'''

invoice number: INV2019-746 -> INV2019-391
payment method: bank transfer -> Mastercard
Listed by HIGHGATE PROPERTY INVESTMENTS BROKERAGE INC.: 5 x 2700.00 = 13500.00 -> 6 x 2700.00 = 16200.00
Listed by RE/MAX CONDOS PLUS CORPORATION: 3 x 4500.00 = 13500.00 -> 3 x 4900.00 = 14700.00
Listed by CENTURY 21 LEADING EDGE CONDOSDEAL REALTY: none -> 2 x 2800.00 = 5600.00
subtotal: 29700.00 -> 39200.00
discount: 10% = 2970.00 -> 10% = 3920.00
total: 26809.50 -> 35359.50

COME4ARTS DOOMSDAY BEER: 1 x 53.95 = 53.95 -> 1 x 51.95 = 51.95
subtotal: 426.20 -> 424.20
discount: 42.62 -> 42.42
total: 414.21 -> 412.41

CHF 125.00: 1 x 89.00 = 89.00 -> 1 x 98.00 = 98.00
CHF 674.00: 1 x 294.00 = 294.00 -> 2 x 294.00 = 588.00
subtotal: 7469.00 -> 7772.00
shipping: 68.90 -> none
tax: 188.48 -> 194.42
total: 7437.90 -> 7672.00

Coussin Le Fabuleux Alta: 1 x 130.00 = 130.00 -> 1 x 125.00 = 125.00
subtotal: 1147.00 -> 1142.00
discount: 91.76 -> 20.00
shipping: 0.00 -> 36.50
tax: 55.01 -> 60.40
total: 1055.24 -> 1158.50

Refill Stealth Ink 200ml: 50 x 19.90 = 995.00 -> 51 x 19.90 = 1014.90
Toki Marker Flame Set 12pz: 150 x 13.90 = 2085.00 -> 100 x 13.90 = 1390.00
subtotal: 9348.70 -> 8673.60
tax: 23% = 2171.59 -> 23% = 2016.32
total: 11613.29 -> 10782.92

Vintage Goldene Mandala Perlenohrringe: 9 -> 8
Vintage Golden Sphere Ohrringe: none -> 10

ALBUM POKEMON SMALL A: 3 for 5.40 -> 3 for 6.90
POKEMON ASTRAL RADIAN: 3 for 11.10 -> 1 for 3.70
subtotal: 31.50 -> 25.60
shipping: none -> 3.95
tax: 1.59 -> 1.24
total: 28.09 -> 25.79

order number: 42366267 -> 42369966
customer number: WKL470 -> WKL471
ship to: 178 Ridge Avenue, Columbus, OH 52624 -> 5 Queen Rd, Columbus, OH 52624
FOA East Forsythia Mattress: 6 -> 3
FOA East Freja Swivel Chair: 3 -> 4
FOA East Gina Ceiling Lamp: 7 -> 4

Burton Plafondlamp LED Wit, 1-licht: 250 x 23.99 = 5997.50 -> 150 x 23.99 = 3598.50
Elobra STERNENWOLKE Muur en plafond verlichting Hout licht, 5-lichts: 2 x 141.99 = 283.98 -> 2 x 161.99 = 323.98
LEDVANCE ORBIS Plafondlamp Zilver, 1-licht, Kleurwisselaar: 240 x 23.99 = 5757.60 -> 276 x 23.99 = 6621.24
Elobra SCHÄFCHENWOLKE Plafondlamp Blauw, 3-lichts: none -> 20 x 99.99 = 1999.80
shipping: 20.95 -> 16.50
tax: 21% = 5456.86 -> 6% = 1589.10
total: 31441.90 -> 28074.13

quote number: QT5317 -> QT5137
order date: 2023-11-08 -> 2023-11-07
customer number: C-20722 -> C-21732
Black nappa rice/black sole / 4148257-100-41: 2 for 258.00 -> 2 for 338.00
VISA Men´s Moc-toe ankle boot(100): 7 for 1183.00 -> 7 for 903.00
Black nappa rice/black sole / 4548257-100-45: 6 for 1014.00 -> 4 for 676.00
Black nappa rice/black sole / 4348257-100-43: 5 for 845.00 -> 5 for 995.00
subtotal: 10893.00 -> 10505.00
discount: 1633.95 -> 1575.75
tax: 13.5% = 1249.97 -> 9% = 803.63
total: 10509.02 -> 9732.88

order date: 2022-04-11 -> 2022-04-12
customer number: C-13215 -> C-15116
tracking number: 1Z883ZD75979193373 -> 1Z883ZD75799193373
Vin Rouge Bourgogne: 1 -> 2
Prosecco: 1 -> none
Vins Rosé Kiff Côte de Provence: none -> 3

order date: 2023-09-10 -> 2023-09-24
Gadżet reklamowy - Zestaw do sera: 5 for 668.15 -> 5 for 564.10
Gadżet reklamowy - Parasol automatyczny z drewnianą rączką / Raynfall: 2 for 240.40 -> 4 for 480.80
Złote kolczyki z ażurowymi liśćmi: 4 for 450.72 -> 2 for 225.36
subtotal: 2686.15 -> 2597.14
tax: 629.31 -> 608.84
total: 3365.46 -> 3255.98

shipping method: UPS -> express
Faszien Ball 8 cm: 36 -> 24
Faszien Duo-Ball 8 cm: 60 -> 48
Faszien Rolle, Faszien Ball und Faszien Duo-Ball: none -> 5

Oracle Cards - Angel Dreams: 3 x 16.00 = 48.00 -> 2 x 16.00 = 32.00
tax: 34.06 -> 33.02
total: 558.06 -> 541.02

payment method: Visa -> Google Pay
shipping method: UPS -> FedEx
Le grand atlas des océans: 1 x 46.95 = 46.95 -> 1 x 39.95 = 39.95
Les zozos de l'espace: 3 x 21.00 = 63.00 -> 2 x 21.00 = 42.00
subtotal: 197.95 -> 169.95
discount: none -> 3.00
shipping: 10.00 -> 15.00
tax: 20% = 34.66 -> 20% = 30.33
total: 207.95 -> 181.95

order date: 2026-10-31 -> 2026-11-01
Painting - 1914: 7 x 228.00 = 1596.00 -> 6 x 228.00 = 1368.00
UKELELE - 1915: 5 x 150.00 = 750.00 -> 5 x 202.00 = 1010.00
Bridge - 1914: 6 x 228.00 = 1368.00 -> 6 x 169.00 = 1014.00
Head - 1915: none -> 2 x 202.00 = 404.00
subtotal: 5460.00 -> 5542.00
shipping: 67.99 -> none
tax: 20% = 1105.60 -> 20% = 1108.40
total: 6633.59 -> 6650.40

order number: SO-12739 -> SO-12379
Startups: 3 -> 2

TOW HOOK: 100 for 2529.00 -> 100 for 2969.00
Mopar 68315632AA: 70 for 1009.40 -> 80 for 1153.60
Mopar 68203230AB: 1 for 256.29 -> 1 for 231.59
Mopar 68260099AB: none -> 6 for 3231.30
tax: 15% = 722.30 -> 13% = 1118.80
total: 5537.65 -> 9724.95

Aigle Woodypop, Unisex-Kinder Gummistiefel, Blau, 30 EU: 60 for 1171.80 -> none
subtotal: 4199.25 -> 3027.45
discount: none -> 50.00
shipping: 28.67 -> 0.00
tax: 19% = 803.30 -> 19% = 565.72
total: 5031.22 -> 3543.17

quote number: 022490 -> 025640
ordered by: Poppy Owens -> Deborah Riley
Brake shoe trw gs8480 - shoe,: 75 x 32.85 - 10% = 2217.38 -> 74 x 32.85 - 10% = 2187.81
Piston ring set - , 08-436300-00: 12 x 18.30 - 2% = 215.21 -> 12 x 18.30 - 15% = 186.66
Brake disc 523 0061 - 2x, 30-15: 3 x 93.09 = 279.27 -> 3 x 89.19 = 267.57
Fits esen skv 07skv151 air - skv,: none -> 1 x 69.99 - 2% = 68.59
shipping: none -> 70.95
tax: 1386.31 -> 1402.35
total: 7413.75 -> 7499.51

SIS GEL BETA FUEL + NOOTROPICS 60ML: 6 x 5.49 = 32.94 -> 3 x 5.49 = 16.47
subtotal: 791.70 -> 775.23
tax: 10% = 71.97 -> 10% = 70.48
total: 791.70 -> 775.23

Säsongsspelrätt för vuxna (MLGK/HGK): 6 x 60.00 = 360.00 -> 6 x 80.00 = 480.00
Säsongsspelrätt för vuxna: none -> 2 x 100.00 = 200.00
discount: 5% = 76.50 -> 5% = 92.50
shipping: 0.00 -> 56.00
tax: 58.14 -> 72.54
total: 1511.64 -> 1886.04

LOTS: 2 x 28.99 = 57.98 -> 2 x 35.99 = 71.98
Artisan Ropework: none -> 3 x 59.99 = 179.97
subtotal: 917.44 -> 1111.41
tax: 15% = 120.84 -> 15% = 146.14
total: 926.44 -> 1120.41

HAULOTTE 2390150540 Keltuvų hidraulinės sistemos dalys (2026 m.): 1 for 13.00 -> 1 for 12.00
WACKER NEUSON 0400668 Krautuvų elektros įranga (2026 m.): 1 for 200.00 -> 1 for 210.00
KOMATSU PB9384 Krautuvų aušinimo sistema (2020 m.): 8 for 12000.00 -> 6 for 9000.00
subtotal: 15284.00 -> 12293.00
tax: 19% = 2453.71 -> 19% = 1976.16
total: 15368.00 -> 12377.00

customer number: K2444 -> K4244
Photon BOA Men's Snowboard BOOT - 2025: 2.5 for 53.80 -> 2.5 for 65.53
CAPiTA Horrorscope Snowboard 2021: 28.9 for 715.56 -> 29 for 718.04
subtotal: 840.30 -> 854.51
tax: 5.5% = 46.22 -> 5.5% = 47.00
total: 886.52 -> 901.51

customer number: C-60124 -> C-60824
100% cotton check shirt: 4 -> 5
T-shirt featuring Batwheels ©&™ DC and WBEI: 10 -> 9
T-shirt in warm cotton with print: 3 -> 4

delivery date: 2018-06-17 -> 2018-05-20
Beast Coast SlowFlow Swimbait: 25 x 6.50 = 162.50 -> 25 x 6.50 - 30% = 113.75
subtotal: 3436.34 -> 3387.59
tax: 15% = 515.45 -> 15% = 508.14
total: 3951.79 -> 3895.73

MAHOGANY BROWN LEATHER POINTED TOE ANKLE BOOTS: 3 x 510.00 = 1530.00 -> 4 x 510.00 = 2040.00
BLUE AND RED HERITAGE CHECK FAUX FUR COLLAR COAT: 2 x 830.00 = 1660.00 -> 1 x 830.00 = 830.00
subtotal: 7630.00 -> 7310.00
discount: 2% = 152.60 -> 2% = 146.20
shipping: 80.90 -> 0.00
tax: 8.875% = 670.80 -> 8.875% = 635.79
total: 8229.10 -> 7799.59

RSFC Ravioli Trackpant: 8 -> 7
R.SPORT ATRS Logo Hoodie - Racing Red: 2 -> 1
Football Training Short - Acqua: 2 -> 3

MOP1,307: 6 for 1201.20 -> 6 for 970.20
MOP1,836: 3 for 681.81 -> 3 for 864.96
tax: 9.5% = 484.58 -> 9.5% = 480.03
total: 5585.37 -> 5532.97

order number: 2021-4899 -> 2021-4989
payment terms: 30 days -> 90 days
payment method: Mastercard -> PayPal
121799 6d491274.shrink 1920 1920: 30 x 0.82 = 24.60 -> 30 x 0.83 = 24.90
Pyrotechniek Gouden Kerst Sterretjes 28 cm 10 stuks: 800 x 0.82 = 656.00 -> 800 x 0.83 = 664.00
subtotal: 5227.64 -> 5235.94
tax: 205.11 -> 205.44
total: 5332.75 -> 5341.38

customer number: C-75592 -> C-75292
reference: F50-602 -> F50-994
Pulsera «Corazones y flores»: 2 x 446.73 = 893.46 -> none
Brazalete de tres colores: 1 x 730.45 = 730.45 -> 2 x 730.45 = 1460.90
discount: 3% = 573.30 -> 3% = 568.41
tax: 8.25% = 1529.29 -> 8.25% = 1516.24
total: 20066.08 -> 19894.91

'''

§ Work required:
Please reproduce the lines from the line with "Elobra STERNENWOLKE Muur" to the line with "total: 31441.90 -> 28074.13", both ends included, exactly as they appear above.

§ Answer below:
Elobra STERNENWOLKE Muur en plafond verlichting Hout licht, 5-lichts: 2 x 141.99 = 283.98 -> 2 x 161.99 = 323.98
LEDVANCE ORBIS Plafondlamp Zilver, 1-licht, Kleurwisselaar: 240 x 23.99 = 5757.60 -> 276 x 23.99 = 6621.24
Elobra SCHÄFCHENWOLKE Plafondlamp Blauw, 3-lichts: none -> 20 x 99.99 = 1999.80
shipping: 20.95 -> 16.50
tax: 21% = 5456.86 -> 6% = 1589.10
total: 31441.90 -> 28074.13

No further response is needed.